Propagation using the Holmes Featherstone Attraction Model

I’m running a series of propagations where two objects collide at time 0, propagate backward to time -x, and then propagate forwards to time 0. Currently, I have only the Holmes Featherstone Attraction Model added to my numerical integrator. My tolerance is 10^-10, and my max step size is such that there will be at least 100 data points for each orbit.

For some reason, my objects are not colliding at time 0 after the first iteration, and because these propagations are all run on the same object to conserve time, this error is compounded upon. By the time I’ve run 12000 or so propagating, the objects are missing each other by 20 kilometers.

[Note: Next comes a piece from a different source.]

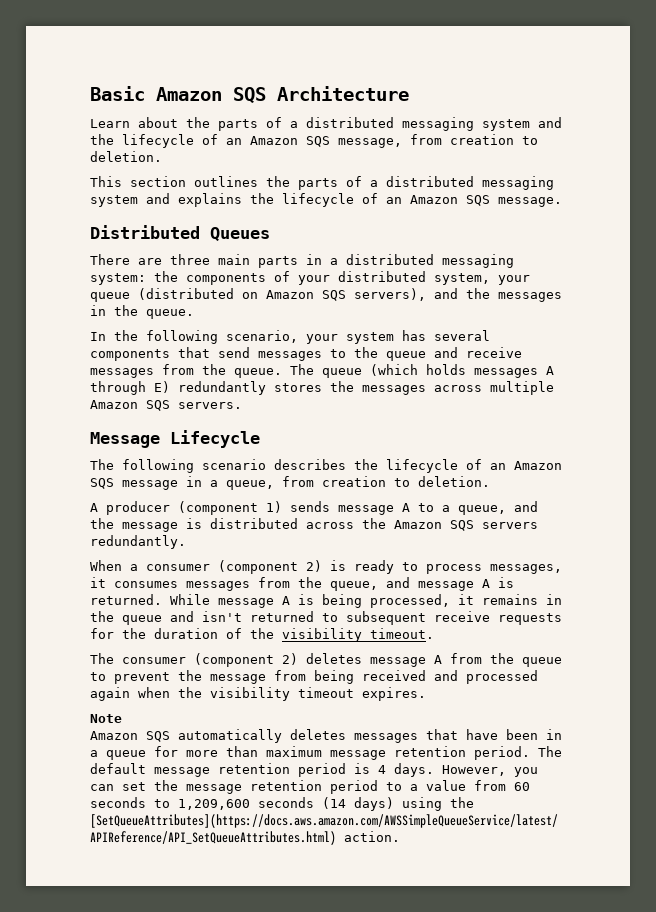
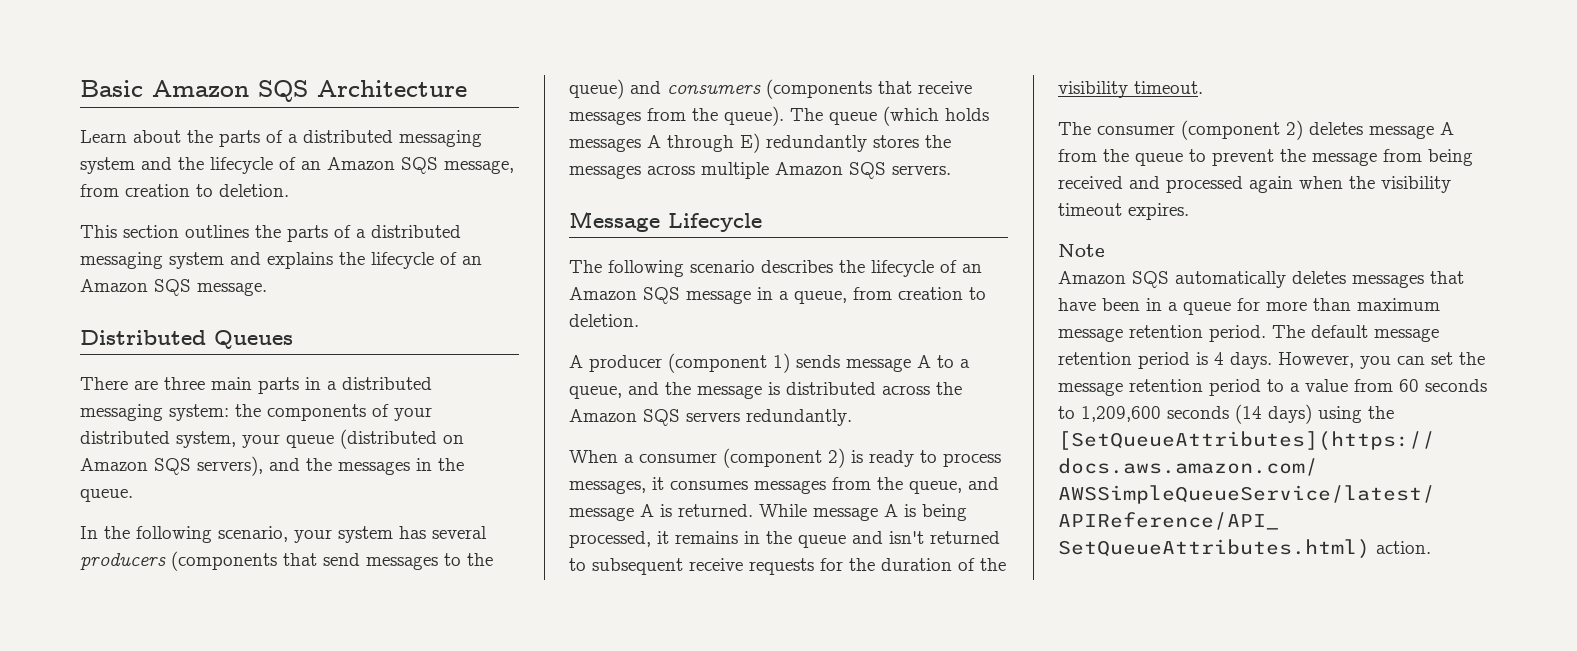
- In the following scenario, your system has several components that send messages to the queue and receive messages from the queue.
+ In the following scenario, your system has several producers (components that send messages to the queue) and consumers (components that receive messages from the queue).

Here is my implementation of the Holmes Featherstone Attraction Model:

final NormalizedSphericalHarmonicsProvider provider =
GravityFieldFactory.getNormalizedProvider(8, 8);
final ForceModel holmesFeatherstone =
new HolmesFeatherstoneAttractionModel(FramesFactory.getITRF(IERSConventions.IERS_2010,
true),
provider);

propagator.addForceModel(holmesFeatherstone);

Hi @DenaliAJah, welcome

When you refer to 12000 propagations, do you mean that 12000 back and forth runs, all with the same force models configuration and the same instance of propagator?

Hi @DenaliAJah,

Do you think you could provide a test case of your problem ?
What kind of integrator are you using ?

The problem you encounter may be due to state interpolation.
If one of your dates (collision date or time -x) doesn’t exactly end up on one of the integration step, Orekit will perform an interpolation to obtain the spacecraft state at this date; leading to a (very small) error.
Then when you relaunch the propagation from this interpolated state the small error will slightly grow.
Doing that 12000 times, I’m not too surprised that the error would grow to a large number.

Have a nice day,
Maxime

Thank you @luc and @MaximeJ both of your comments were extremely helpful. I changed my methodology such that I reset my spacecraft to its initial state at the start of each test and everything appears much closer to the expected result now.